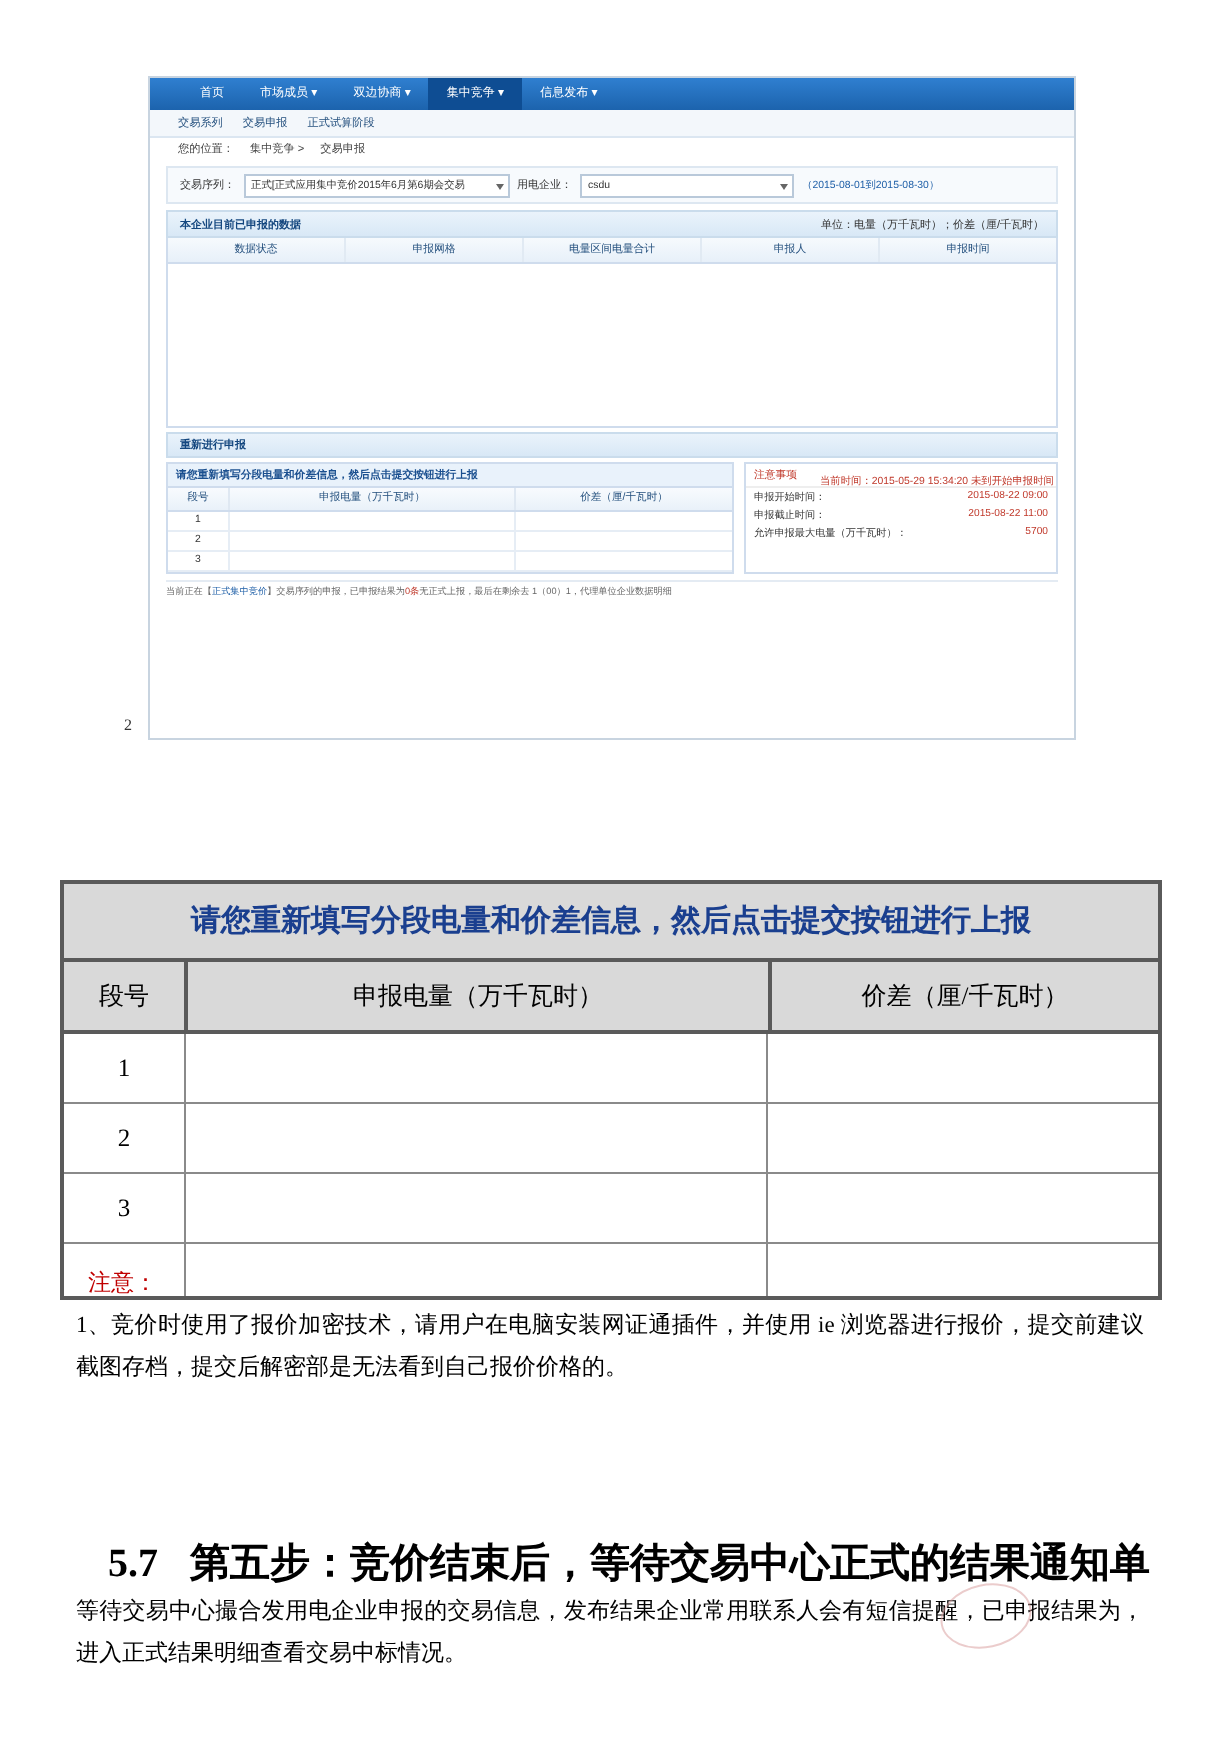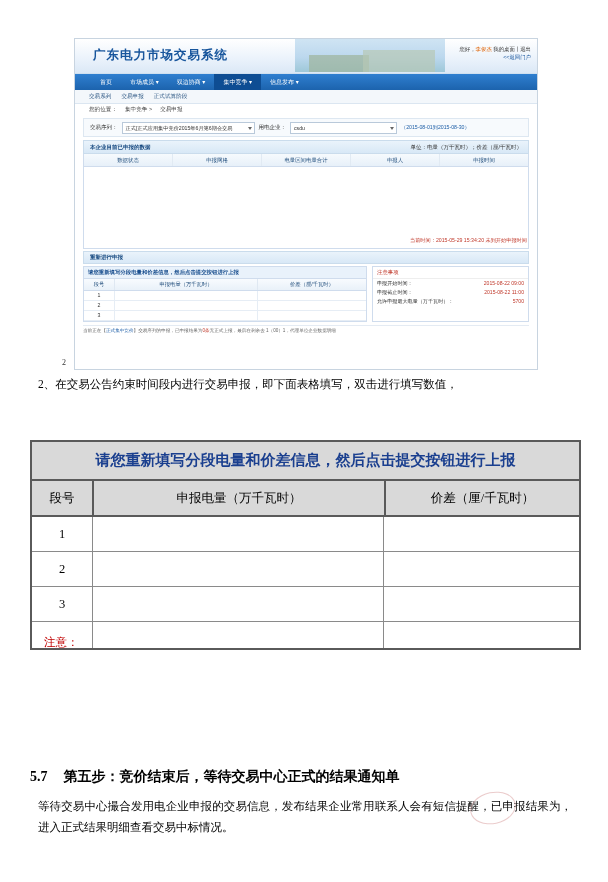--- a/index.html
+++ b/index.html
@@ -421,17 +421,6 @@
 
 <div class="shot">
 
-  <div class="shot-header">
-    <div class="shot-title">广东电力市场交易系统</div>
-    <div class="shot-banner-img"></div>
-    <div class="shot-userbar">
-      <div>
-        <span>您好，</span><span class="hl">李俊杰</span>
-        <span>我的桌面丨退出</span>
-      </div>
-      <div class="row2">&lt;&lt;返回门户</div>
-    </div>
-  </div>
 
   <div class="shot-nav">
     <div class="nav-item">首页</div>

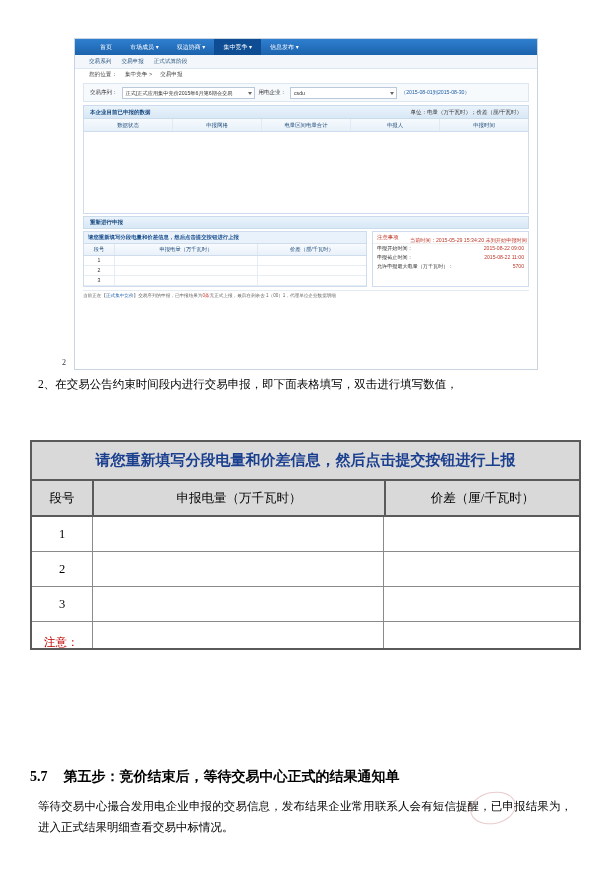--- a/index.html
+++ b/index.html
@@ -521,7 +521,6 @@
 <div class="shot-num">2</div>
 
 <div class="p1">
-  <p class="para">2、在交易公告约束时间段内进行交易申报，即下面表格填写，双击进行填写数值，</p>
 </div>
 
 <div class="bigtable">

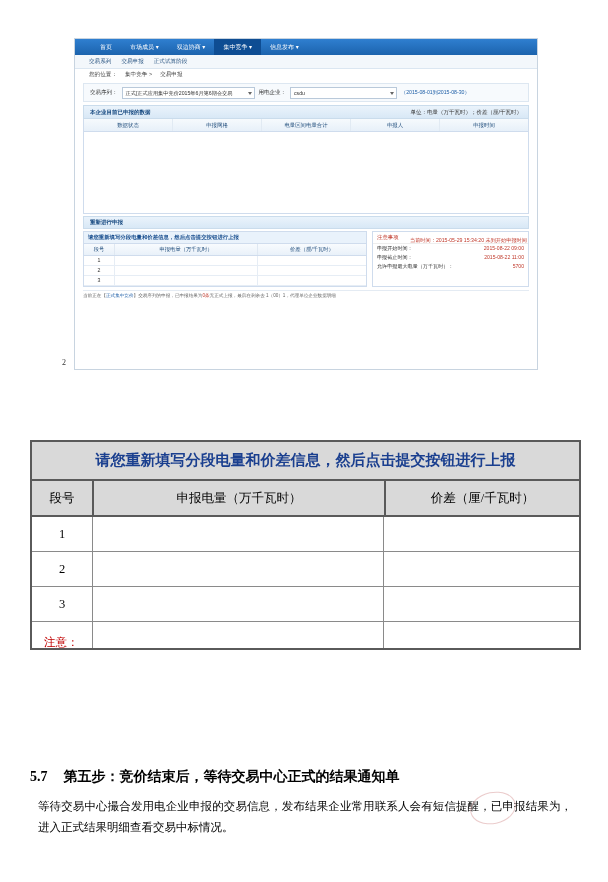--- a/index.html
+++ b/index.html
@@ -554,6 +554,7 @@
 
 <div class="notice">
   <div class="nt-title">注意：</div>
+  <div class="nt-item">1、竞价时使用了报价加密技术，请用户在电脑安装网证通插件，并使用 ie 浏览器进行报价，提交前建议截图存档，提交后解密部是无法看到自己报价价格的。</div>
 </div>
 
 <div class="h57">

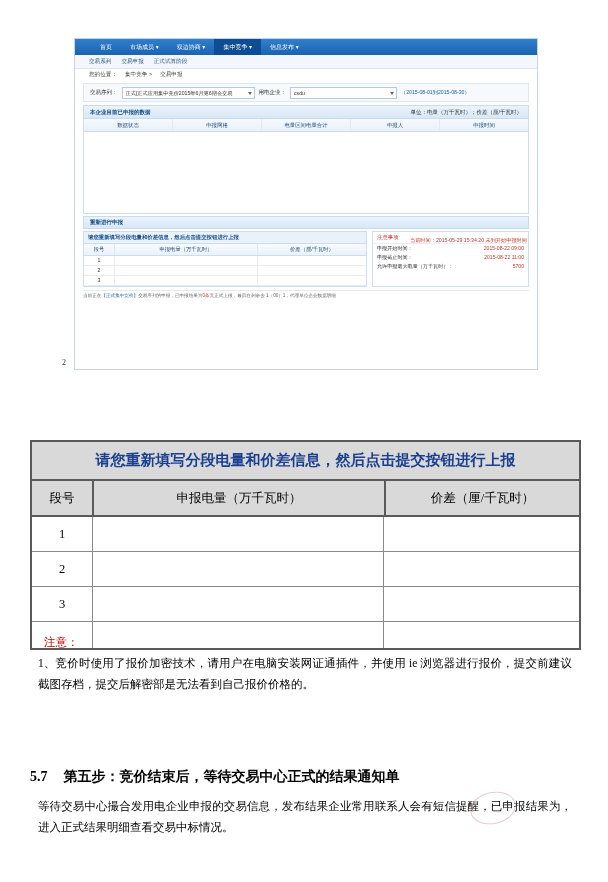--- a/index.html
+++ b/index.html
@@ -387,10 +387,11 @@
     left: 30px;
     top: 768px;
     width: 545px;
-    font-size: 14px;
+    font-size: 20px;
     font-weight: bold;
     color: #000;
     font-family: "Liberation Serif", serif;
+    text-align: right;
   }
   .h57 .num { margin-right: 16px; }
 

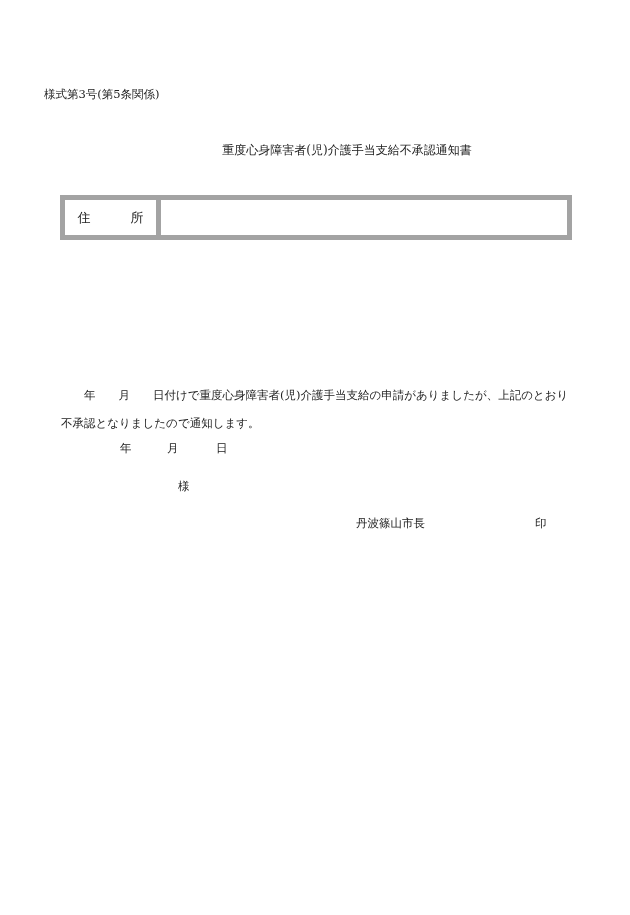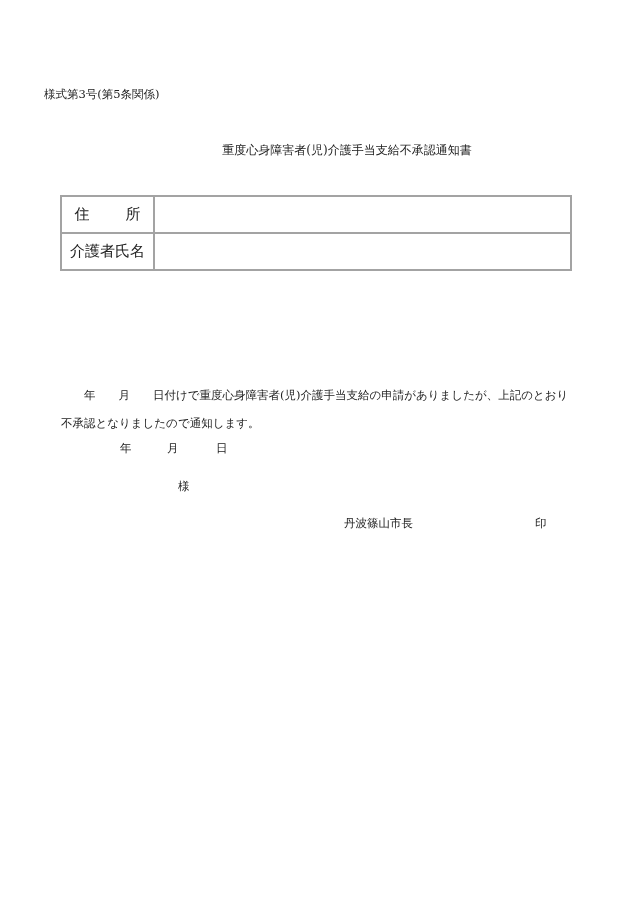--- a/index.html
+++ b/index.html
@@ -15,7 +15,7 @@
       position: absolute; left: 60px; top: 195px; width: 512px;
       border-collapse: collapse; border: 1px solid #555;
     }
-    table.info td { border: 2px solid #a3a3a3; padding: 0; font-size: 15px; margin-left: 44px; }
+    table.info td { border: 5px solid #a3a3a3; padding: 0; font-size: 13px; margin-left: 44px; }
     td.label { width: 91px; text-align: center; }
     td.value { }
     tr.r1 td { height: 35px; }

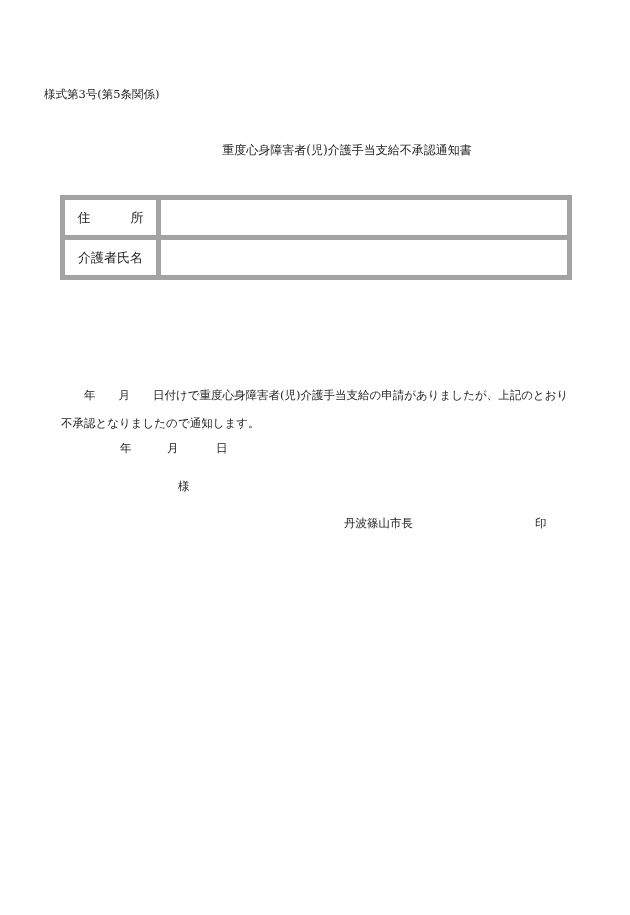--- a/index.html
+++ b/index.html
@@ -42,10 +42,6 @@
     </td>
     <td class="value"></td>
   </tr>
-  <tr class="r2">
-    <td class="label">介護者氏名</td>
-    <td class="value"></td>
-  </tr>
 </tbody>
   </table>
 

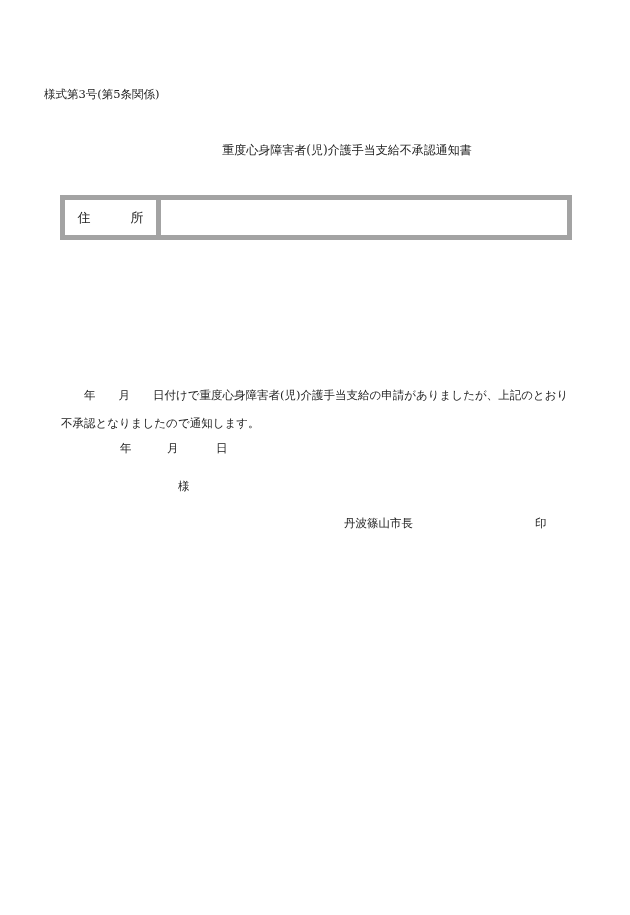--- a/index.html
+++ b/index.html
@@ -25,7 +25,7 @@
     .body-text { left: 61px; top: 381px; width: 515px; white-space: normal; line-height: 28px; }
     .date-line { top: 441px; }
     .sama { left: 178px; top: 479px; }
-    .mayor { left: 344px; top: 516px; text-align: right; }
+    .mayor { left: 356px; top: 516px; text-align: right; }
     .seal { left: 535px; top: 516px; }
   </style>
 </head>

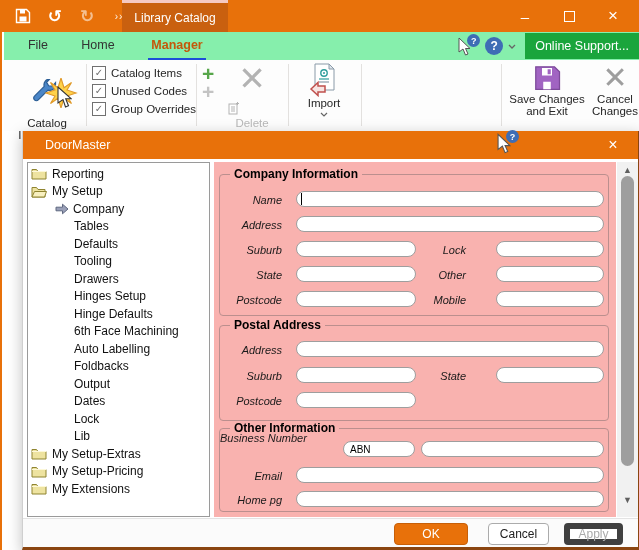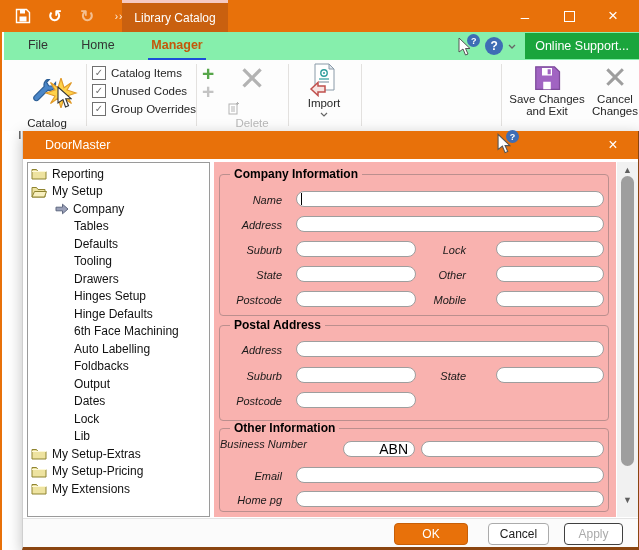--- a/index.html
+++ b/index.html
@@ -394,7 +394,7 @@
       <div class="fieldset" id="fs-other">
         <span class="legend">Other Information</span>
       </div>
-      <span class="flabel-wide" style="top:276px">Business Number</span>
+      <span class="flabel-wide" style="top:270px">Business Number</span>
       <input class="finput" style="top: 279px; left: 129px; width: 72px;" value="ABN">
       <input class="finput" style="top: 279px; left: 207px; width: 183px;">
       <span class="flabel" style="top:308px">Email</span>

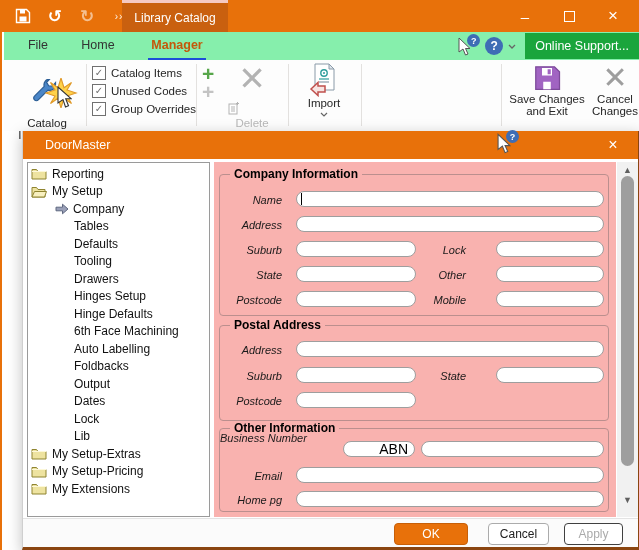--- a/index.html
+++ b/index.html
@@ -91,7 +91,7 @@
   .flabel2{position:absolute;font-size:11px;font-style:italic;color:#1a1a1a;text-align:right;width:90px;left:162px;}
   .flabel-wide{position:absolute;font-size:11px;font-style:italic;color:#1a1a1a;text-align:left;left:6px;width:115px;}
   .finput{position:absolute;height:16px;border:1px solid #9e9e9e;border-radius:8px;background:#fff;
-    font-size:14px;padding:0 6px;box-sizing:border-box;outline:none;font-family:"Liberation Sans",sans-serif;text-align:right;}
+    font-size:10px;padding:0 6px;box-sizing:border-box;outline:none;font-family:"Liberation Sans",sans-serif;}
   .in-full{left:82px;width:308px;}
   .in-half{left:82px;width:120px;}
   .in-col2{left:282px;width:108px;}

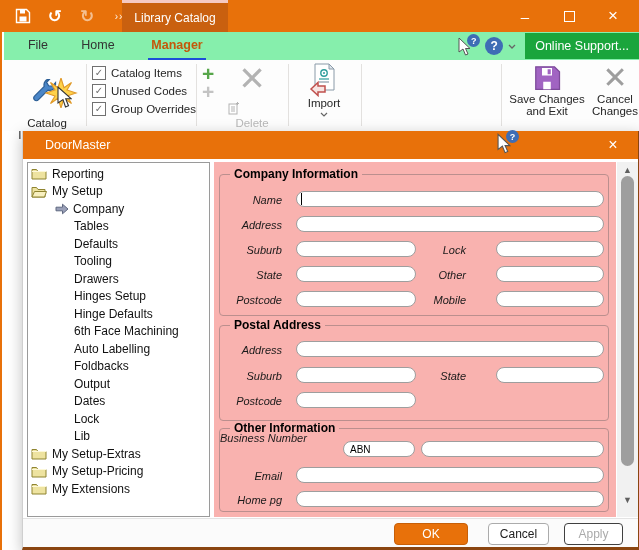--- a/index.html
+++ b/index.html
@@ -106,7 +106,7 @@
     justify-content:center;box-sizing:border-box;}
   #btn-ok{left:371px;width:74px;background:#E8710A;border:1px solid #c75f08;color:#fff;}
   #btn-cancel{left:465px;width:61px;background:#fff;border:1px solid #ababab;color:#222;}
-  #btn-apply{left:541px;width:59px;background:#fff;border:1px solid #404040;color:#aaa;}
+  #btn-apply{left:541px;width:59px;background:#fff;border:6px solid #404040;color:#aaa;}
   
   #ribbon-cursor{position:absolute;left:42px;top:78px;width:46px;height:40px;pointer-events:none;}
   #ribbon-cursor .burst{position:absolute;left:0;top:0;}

» How to complete this task: Word for word and without pictures, please write out only the lines from the start of the entries through the line containing "left: 30px;", both included.

» The completed task:
--- a/index.html
+++ b/index.html
@@ -421,17 +421,6 @@
 
 <div class="shot">
 
-  <div class="shot-header">
-    <div class="shot-title">广东电力市场交易系统</div>
-    <div class="shot-banner-img"></div>
-    <div class="shot-userbar">
-      <div>
-        <span>您好，</span><span class="hl">李俊杰</span>
-        <span>我的桌面丨退出</span>
-      </div>
-      <div class="row2">&lt;&lt;返回门户</div>
-    </div>
-  </div>
 
   <div class="shot-nav">
     <div class="nav-item">首页</div>

--- a/index.html
+++ b/index.html
@@ -521,7 +521,6 @@
 <div class="shot-num">2</div>
 
 <div class="p1">
-  <p class="para">2、在交易公告约束时间段内进行交易申报，即下面表格填写，双击进行填写数值，</p>
 </div>
 
 <div class="bigtable">

--- a/index.html
+++ b/index.html
@@ -554,6 +554,7 @@
 
 <div class="notice">
   <div class="nt-title">注意：</div>
+  <div class="nt-item">1、竞价时使用了报价加密技术，请用户在电脑安装网证通插件，并使用 ie 浏览器进行报价，提交前建议截图存档，提交后解密部是无法看到自己报价价格的。</div>
 </div>
 
 <div class="h57">

--- a/index.html
+++ b/index.html
@@ -387,10 +387,11 @@
     left: 30px;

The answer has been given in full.